URL Validation in Ruby

When it comes to validation, I don’t like to re-invent the wheel. Many programming languages have built-in modules for common types of data, such as a URL.

In Ruby, we have the URI module which is often used to generate, parse, and manipulate a URI. It has a method URI.parse which accepts a string and creates an instance of a URI.

For a time, I thought this was a decent approach to use. You could validate a string as a URL doing something like:

def valid_url?(input)
  URI.parse(input)
  true
rescue URI::InvalidURIError
  false
end

I ran into an issue where my code had accepted a malformed URL "https:/?q=". I thought: this is obviously not a valid URL. It doesn’t have two slashes after the scheme, there’s no host, and no port. And yeah, it’s not a URL: but it is a URI.

URL != URI

Often on the web the labels URL and URI are used interchangeably which is not correct.

The naming provides a hint. Uniform Resource Identifier versus Locator. An identifier can be just about any value, but a locator needs more information such as a protocol/scheme and network address.

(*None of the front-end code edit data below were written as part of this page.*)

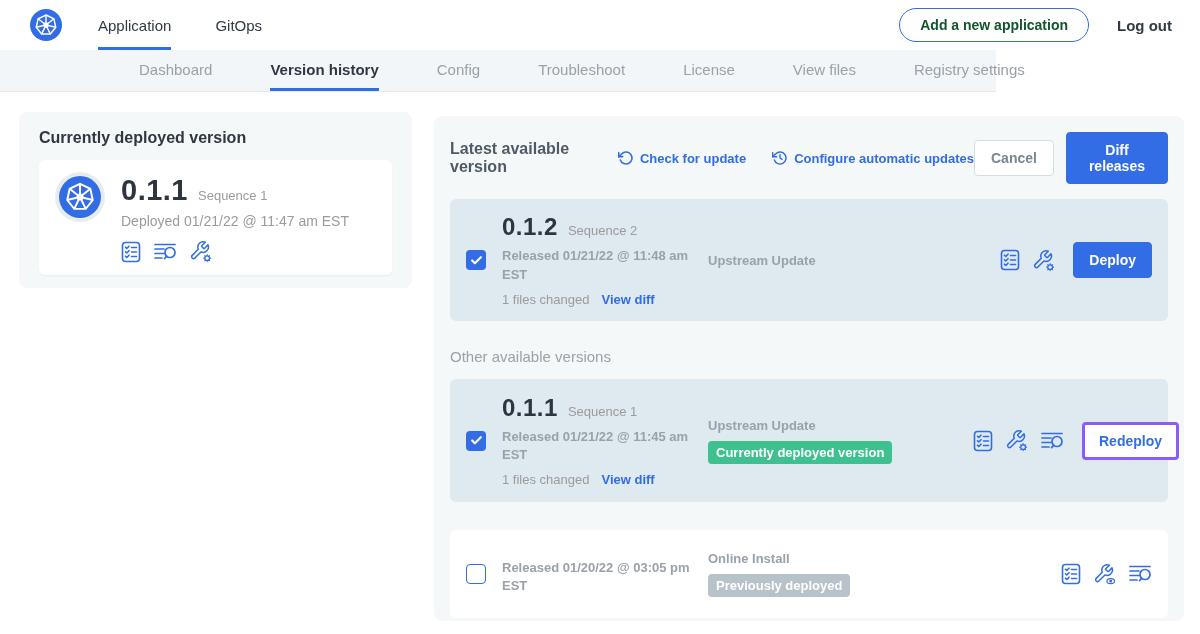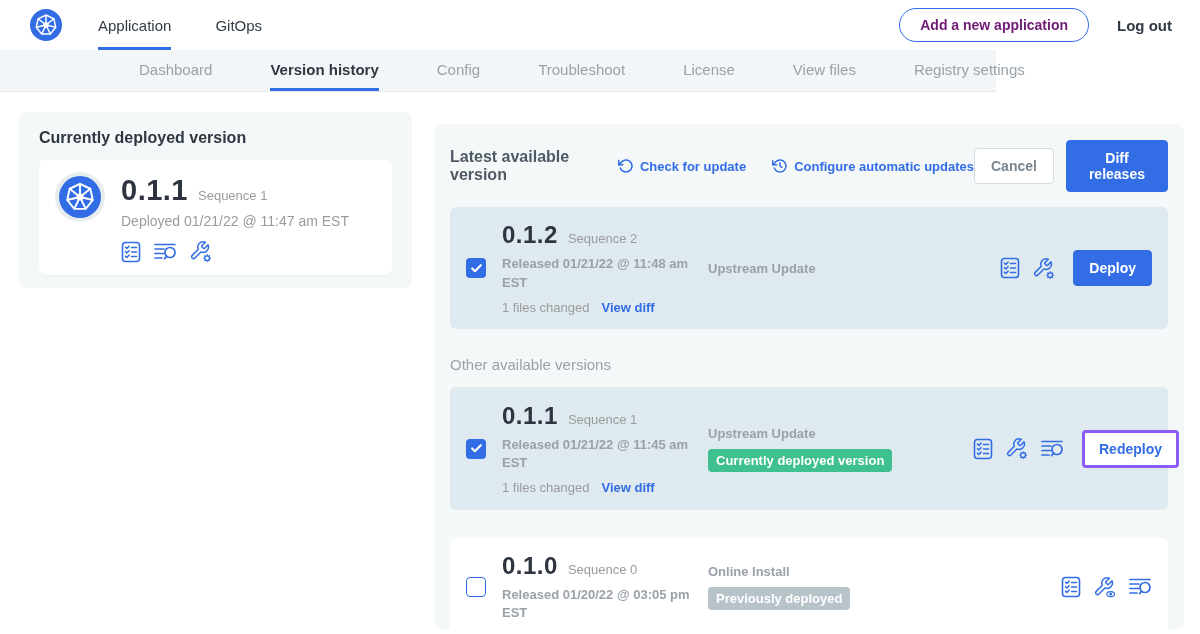--- a/index.html
+++ b/index.html
@@ -12,21 +12,21 @@
 
   
   .topnav { position:absolute; top:0; left:0; width:1200px; height:50px;
     display:flex; align-items:stretch; background:#fff; }
   .logo-wrap { display:flex; align-items:center; padding-left:30px; padding-right:36px; }
   .top-tabs { display:flex; gap:44px; }
   .top-tab { display:flex; align-items:center; font-size:15px; font-weight:400; color:#323a45;
     border-bottom:3px solid transparent; padding-top:3px; cursor:pointer; }
   .top-tab.active { border-bottom-color:#326de6; }
   .topnav-right { margin-left:auto; display:flex; align-items:center; gap:28px; padding-right:28px; }
-  .pill-btn { border:1px solid #326de6; color:#701a75; background:#fff; font-weight:700;
+  .pill-btn { border:1px solid #326de6; color:#14532d; background:#fff; font-weight:700;
     font-size:14px; padding:8px 20px; border-radius:17px; cursor:pointer; font-family:inherit; }
   .logout { font-size:15px; font-weight:600; color:#323a45; cursor:pointer; }
 
   
   .subnav { position:absolute; top:50px; left:0; width:996px; height:42px; background:#f2f6f8;
     border-bottom:1px solid #e4e9ec; display:flex; align-items:stretch; padding-left:139px; gap:58px; }
   .sub-tab { display:flex; align-items:center; font-size:15px; color:#98a2aa;
     border-bottom:3px solid transparent; cursor:pointer; white-space:nowrap; }
   .sub-tab.active { color:#2f3742; font-weight:700; border-bottom-color:#326de6; }
 
@@ -40,21 +40,21 @@
     display:flex; align-items:center; justify-content:center; flex:0 0 auto; }
   .dep-info { padding-top:2px; }
   .ver-line { display:flex; align-items:baseline; gap:10px; }
   .dep-version { font-size:29px; font-weight:700; color:#2e3440; letter-spacing:.5px; }
   .seq { font-size:13px; color:#9b9b9b; }
   .dep-date { margin-top:6px; font-size:14px; color:#9b9b9b; }
   .icon-row { margin-top:11px; display:flex; gap:12px; align-items:center; }
   .icon-btn { cursor:pointer; }
 
   
-  .right-panel { position:absolute; left:434px; top:124px; width:750px; height:505px;
+  .right-panel { position:absolute; left:434px; top:116px; width:750px; height:505px;
     background:#f4f8f9; border-radius:8px; padding:16px; }
   .avail-header { display:flex; align-items:center; }
   .avail-title { font-size:16px; font-weight:700; color:#4f5a64; margin-right:16px; }
   .link-action { display:flex; align-items:center; gap:6px; color:#326de6; font-size:13px;
     font-weight:700; cursor:pointer; white-space:nowrap; }
   .link-action + .link-action { margin-left:26px; }
   .btn { font-family:inherit; font-size:14px; font-weight:700; border-radius:4px; cursor:pointer; }
   .btn-cancel { margin-left:auto; background:#fff; border:1px solid #d6dde2; color:#7b8790;
     padding:9px 16px; }
   .btn-primary { background:#326de6; border:1px solid #326de6; color:#fff; padding:9px 15px; }
@@ -336,24 +336,20 @@
           <line x1="13.6" y1="15.2" x2="11.6" y2="17.6"></line>
         </svg>
       </span>
       <button class="btn btn-outline">Redeploy</button>
     </div>
   </div>
 
   <div class="version-row row-white row-3">
     <div class="checkbox unchecked"></div>
     <div class="ver-info">
-      <div class="ver-line">
-        <span class="row-version">0.1.0</span>
-        <span class="seq">Sequence 0</span>
-      </div>
       <div class="released">Released 01/20/22 @ 03:05 pm EST</div>
     </div>
     <div class="mid-info">
       <div class="source">Online Install</div>
       <span class="badge badge-gray">Previously deployed</span>
     </div>
     <div class="row-actions">
       <span class="icon-btn">
         <svg width="20" height="22" viewBox="0 0 20 22" fill="none" stroke="#326de6" stroke-width="1.6" stroke-linecap="round" stroke-linejoin="round">
           <rect x="1.5" y="1.5" width="17" height="19" rx="3"></rect>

Because of this, the URI module is permissive to the point of being useless for validating a URL.

Example

Which of the following inputs do you think will fail to parse as a URI?

[
  "https:/...",
  "http:/?",
  "foo:/.bar:999999",
  "ftp",
  ".",
  "",
  "1",
  RUBY_VERSION,
].to_h do
  [_1, (URI.parse(_1) rescue "INVALID")]
end

The answer is: none of them. They’re all accepted.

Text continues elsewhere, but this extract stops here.